En los últimos años, el tráfico en Costa Rica se ha convertido en un calvario diario, alterando profundamente el comportamiento de nuestra sociedad. En este artículo, examino brevemente cómo los fallos inherentes al Estado intervencionista están en la raíz de la crisis de tráfico de Costa Rica —y, por extensión, de la creciente agresividad al volante entre sus ciudadanos.
Los atascos son tan frecuentes que muchos costarricenses han adaptado sus rutinas para hacer frente a este fenómeno, tratándolo como una enfermedad crónica. En algunas zonas, sobre todo en horas punta, recorrer un solo kilómetro puede llevar más de treinta minutos.
La magnitud del problema no es anecdótica. Según el Índice de Tráfico 2025 de Numbeo, San José ocupa el segundo lugar entre las ciudades más congestionadas del mundo, sólo superada por Lagos (Nigeria). A nivel nacional, el Fondo Monetario Internacional sitúa a Costa Rica en el puesto 144 de 162 países en velocidad media por carretera, con apenas 55 km/h. Esta realidad ya está influyendo en las decisiones laborales: según un estudio de PwC (mayo de 2025), la principal razón por la que la gente se plantea dejar su trabajo ya no es el salario, sino la búsqueda de flexibilidad y la posibilidad de trabajar a distancia.
Desde una lógica económica básica, existe un claro desajuste entre la oferta y la demanda de infraestructuras viarias: mientras las carreteras permanecen prácticamente inalteradas, el parque de vehículos sigue creciendo sin cesar. La oferta está controlada por el Estado y se ejecuta a través de procesos burocráticos, licitaciones y monopolios estatales. La demanda, en cambio, responde libremente a las preferencias individuales agregadas.
Un contraargumento inmediato podría sugerir que el gobierno puede alterar la demanda restringiendo la oferta. Surgen dos respuestas: Primero, al estilo de Hoppe: a pesar de la oferta manipulada, el número de coches sigue creciendo. En segundo lugar, si aceptamos ese argumento, sólo demuestra que las ineficiencias del sistema de transporte público —también controlado por el Estado— obligan a los ciudadanos a buscar soluciones privadas, intensificando aún más el problema. La dinámica es clara: la demanda aumenta, la oferta permanece estática, atrapada por las ineficiencias de la gestión gubernamental.
El monopolio estatal sobre las infraestructuras viarias crea incentivos perversos: falta de innovación, ausencia de competencia, retrasos crónicos y barreras burocráticas que impiden una respuesta ágil a las necesidades cambiantes de la sociedad.
Pero el daño no es meramente económico.

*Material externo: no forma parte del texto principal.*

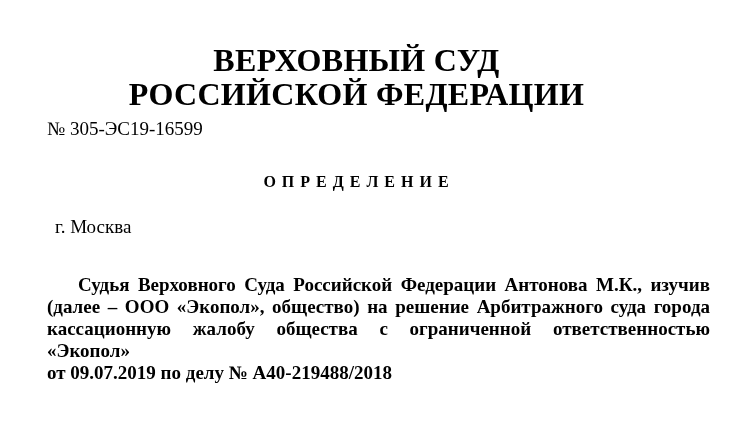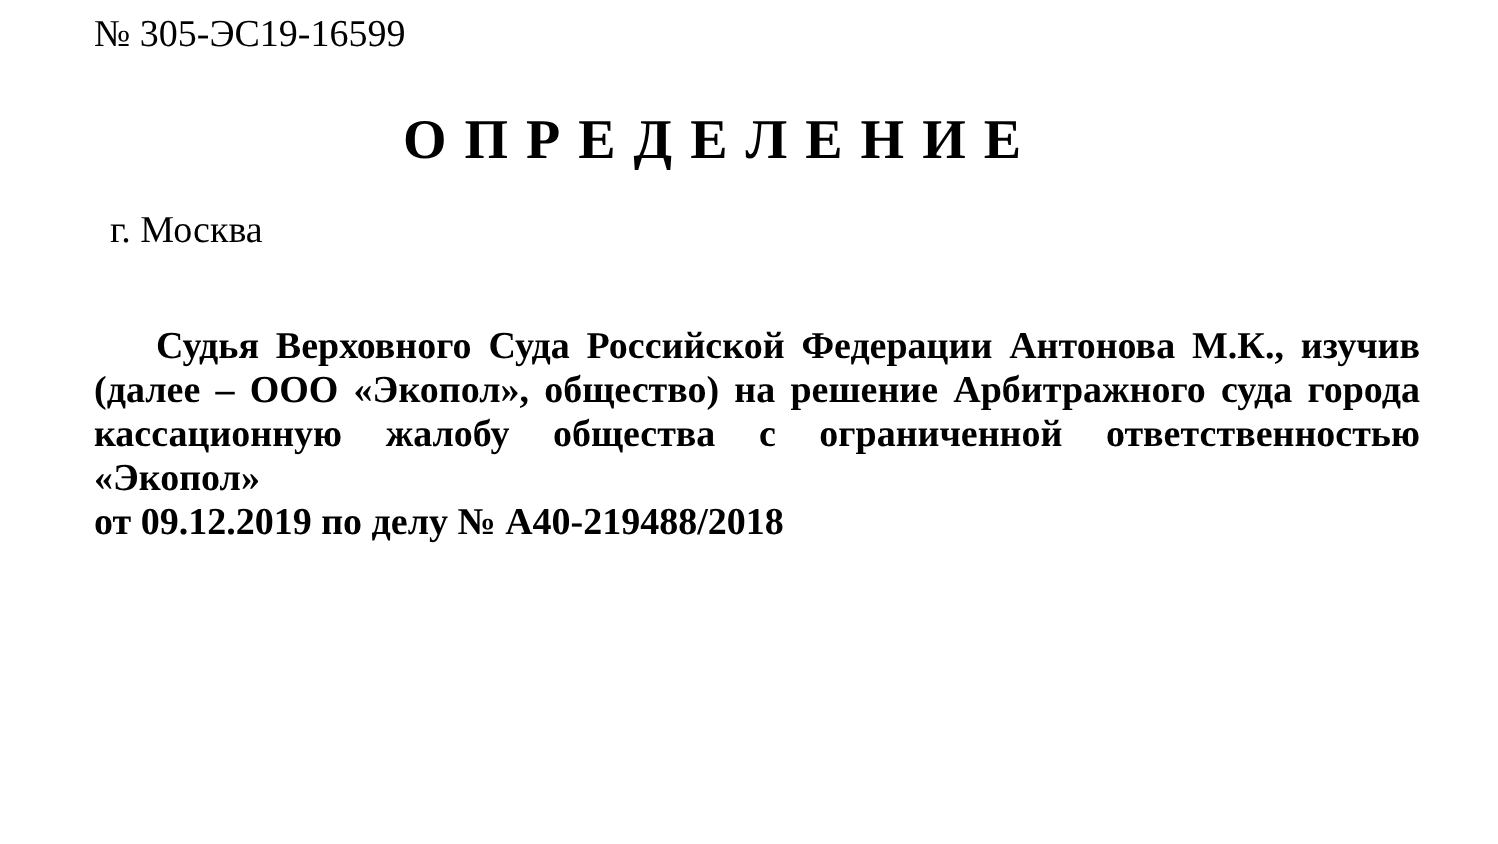"ВЕРХОВНЫЙ СУД" h1.court-name { html: none -> <h1> <span>ВЕРХОВНЫЙ СУД</span> <span>РОССИЙСКОЙ ФЕДЕРАЦИИ</span> </h1> }
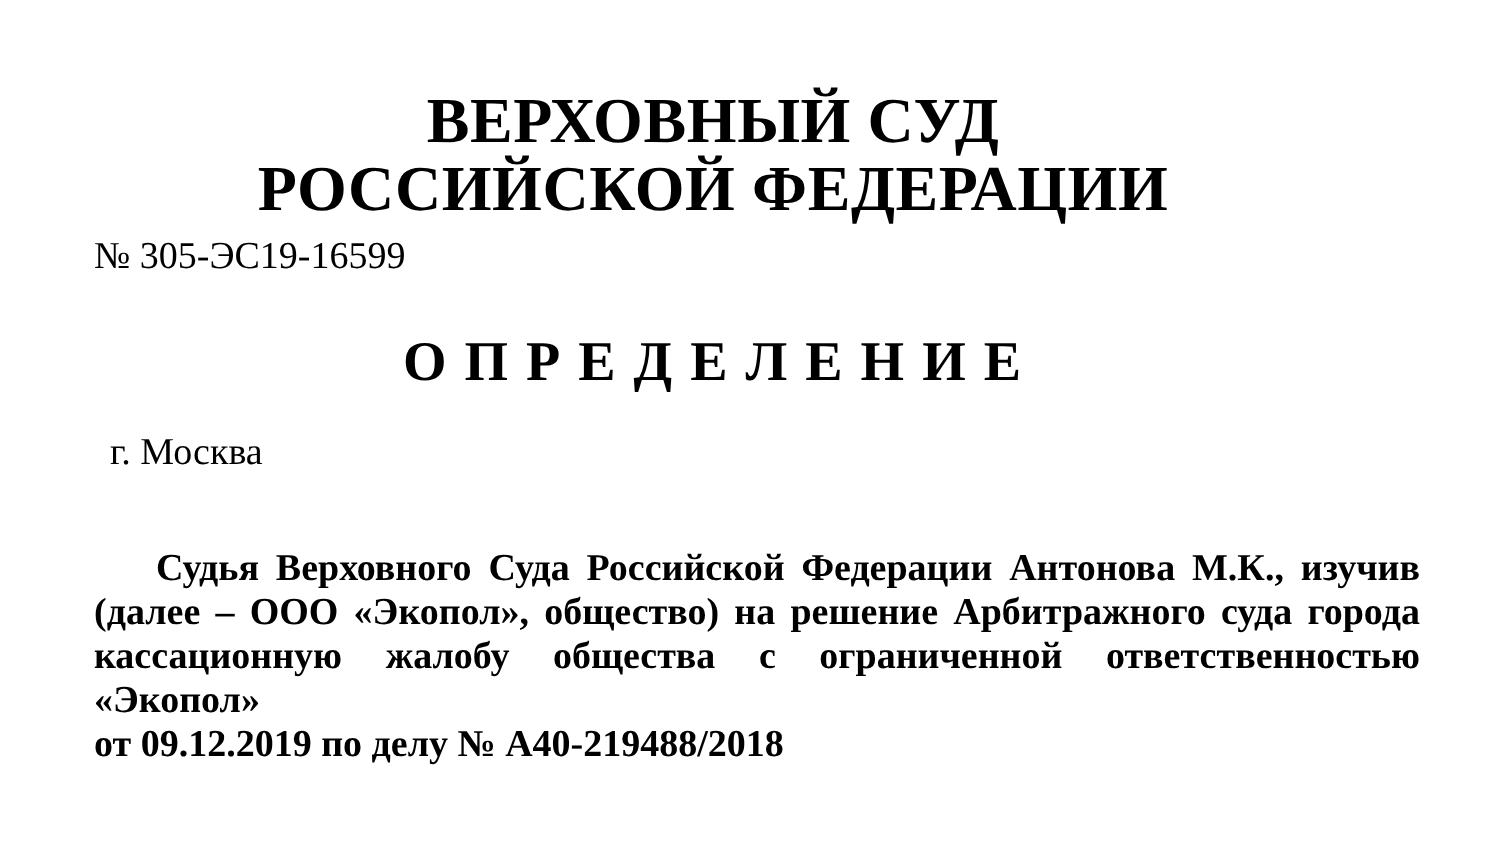"О П Р Е Д" .doc-title { font-size: 28px -> 16px }
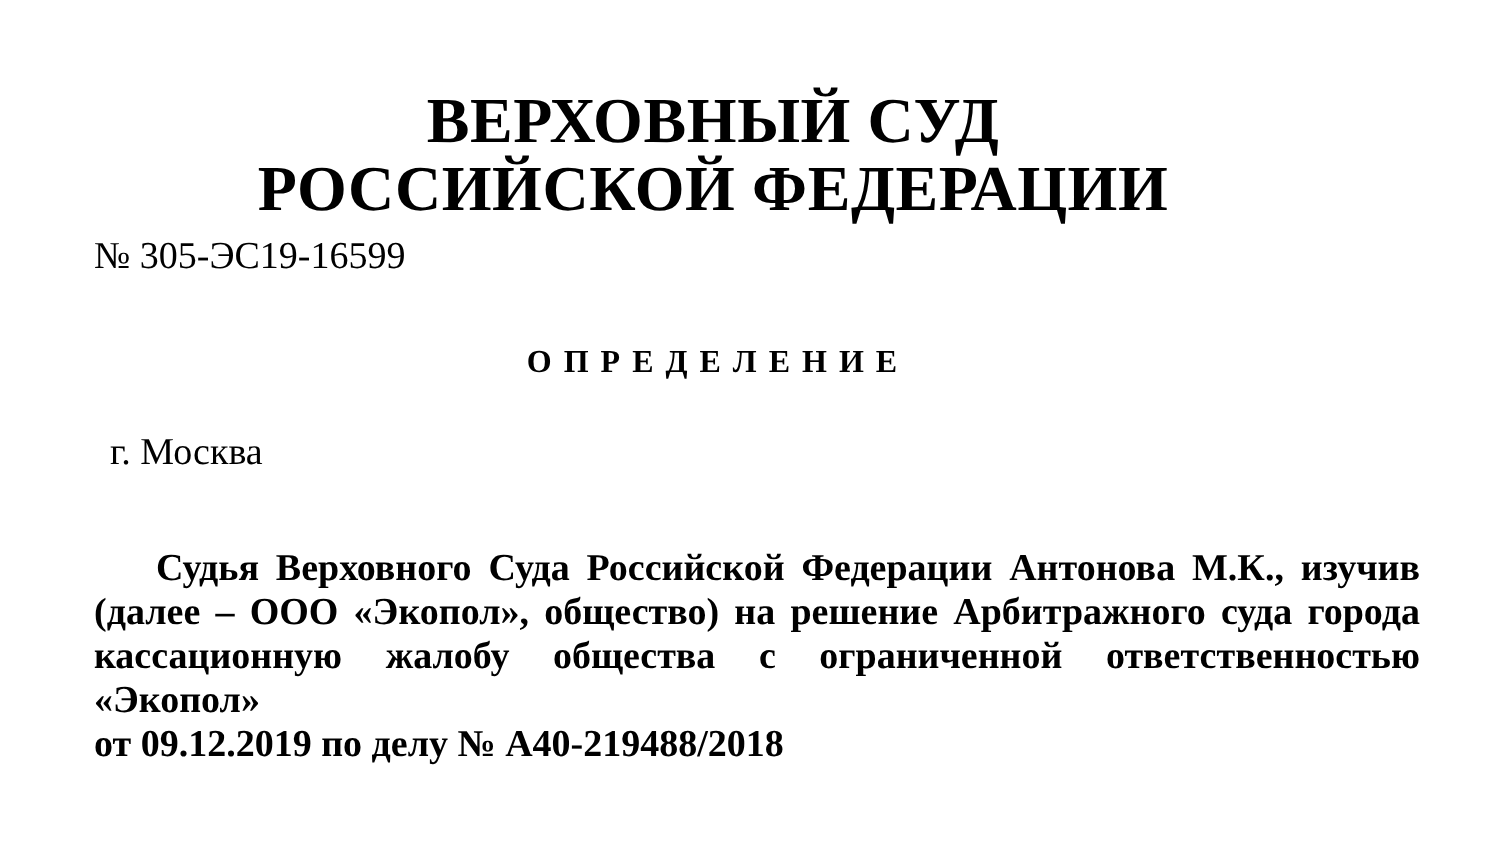"от 09.12.2019 по делу №" div.body-line { text: 09.12.2019 -> 09.07.2019 }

Como sostienen Hoppe y Bastos, las sociedades libres y capitalistas tienden a suavizar los modales; la cooperación voluntaria y la eficiencia del mercado fomentan entornos más civilizados. Por el contrario, el intervencionismo estatal engendra escasez, fricción social y hostilidad. Pocas cosas lo ilustran mejor que los interminables atascos de Costa Rica.
A menudo se afirma que los malos hábitos de conducción reflejan una deficiencia cultural más amplia. Yo propongo lo contrario: las deficiencias en las infraestructuras —causadas por la ineficacia del gobierno— crean un entorno hostil en el que la gente, por necesidad, adopta comportamientos menos corteses y más agresivos. El estrés y la impaciencia surgen de forma natural cuando el sistema vial no logra satisfacer ni siquiera las necesidades básicas de movilidad. Este deterioro de las interacciones sociales cotidianas erosiona gradual e insidiosamente el tejido social.
Costa Rica —antes conocida por su gente hospitalaria y amable, se enfrenta ahora a una transformación preocupante: los atascos de tráfico están desplazando la cordialidad por la hostilidad, sobre todo en las interacciones relacionadas con los desplazamientos al trabajo. Cuanto más tiempo pasa la gente atrapada en el tráfico, más se extienden estas actitudes, deteriorando gradualmente la calidad de las relaciones sociales.
Ante esta realidad, la respuesta típica es exigir más inversión pública o una administración estatal más eficiente. Pero esto cae en la misma contradicción de la que advertía Hayek: los burócratas no pueden comprender las necesidades y preferencias de millones de ciudadanos dispersos en el tiempo y el espacio. Las decisiones se toman de arriba abajo, sin pasar por la aprobación del consumidor, es decir, del propio pueblo.
Lo verdaderamente relevante no es sólo la pérdida de tiempo o el costo económico, sino la sutil pero profunda transformación de las pautas de comportamiento social. La cortesía deja paso a la impaciencia, y la cooperación se disuelve en competencia forzada por un recurso escaso: el espacio vial. No se trata de un mero problema de infraestructuras, sino que refleja cómo las condiciones materiales impuestas por el intervencionismo estatal acaban moldeando la propia cultura.